TRY IT:
Your task is to transcribe the entries below exactly, beginning with the line containing "subtotal: 325.11 -> 133.37" and ending with the final line, and to add nothing else.

TASK INPUT:

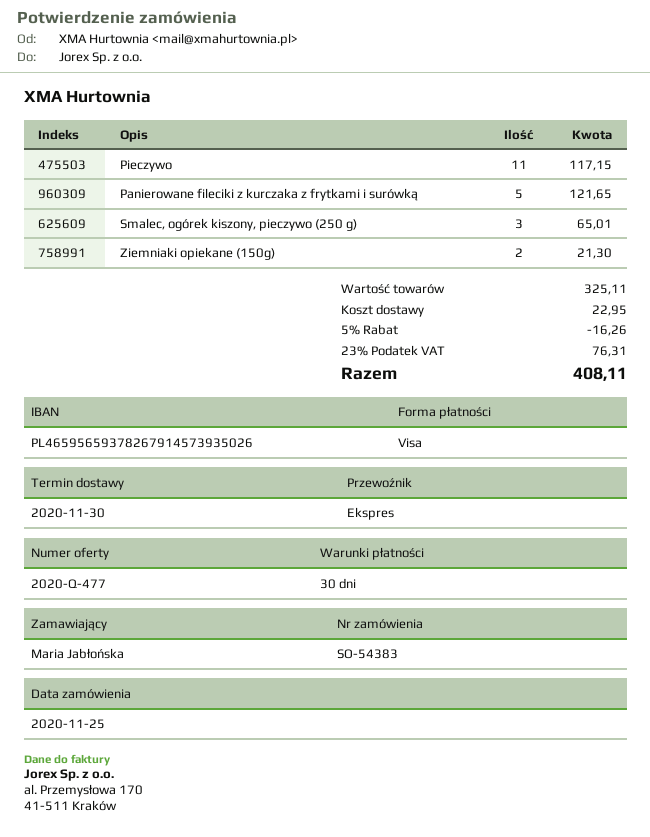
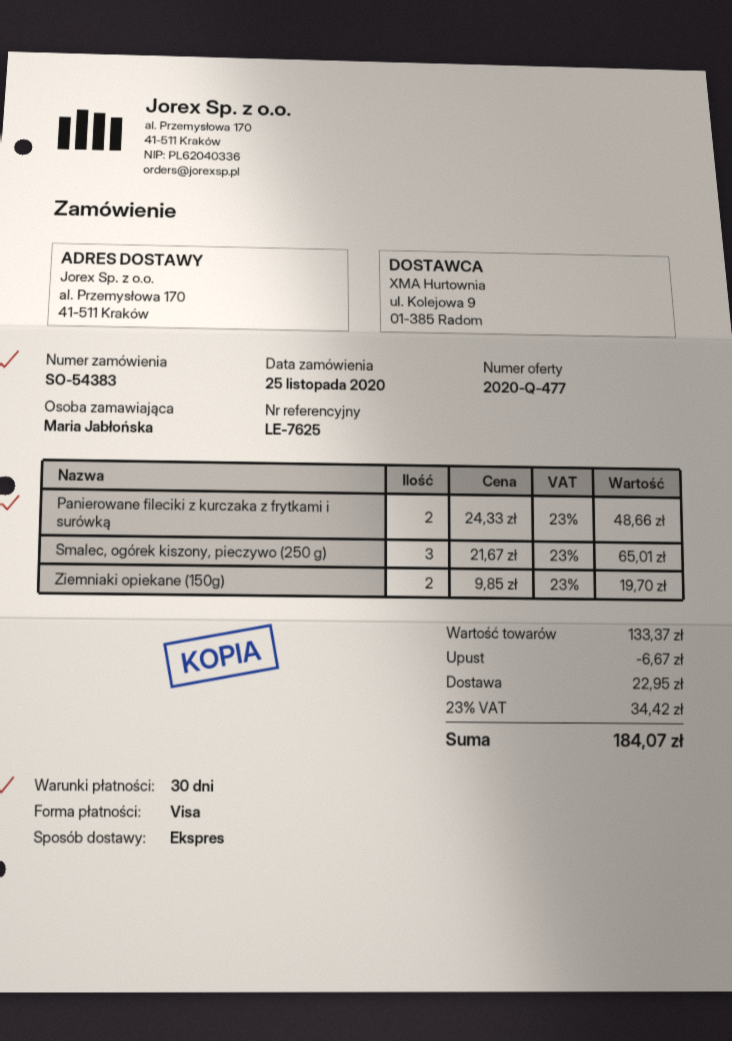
Pieczywo: 11 for 117.15 -> none
Panierowane fileciki z kurczaka z frytkami i surówką: 5 for 121.65 -> 2 for 48.66
Ziemniaki opiekane (150g): 2 for 21.30 -> 2 for 19.70
subtotal: 325.11 -> 133.37
discount: 16.26 -> 6.67
tax: 23% = 76.31 -> 23% = 34.42
total: 408.11 -> 184.07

TASK OUTPUT:
subtotal: 325.11 -> 133.37
discount: 16.26 -> 6.67
tax: 23% = 76.31 -> 23% = 34.42
total: 408.11 -> 184.07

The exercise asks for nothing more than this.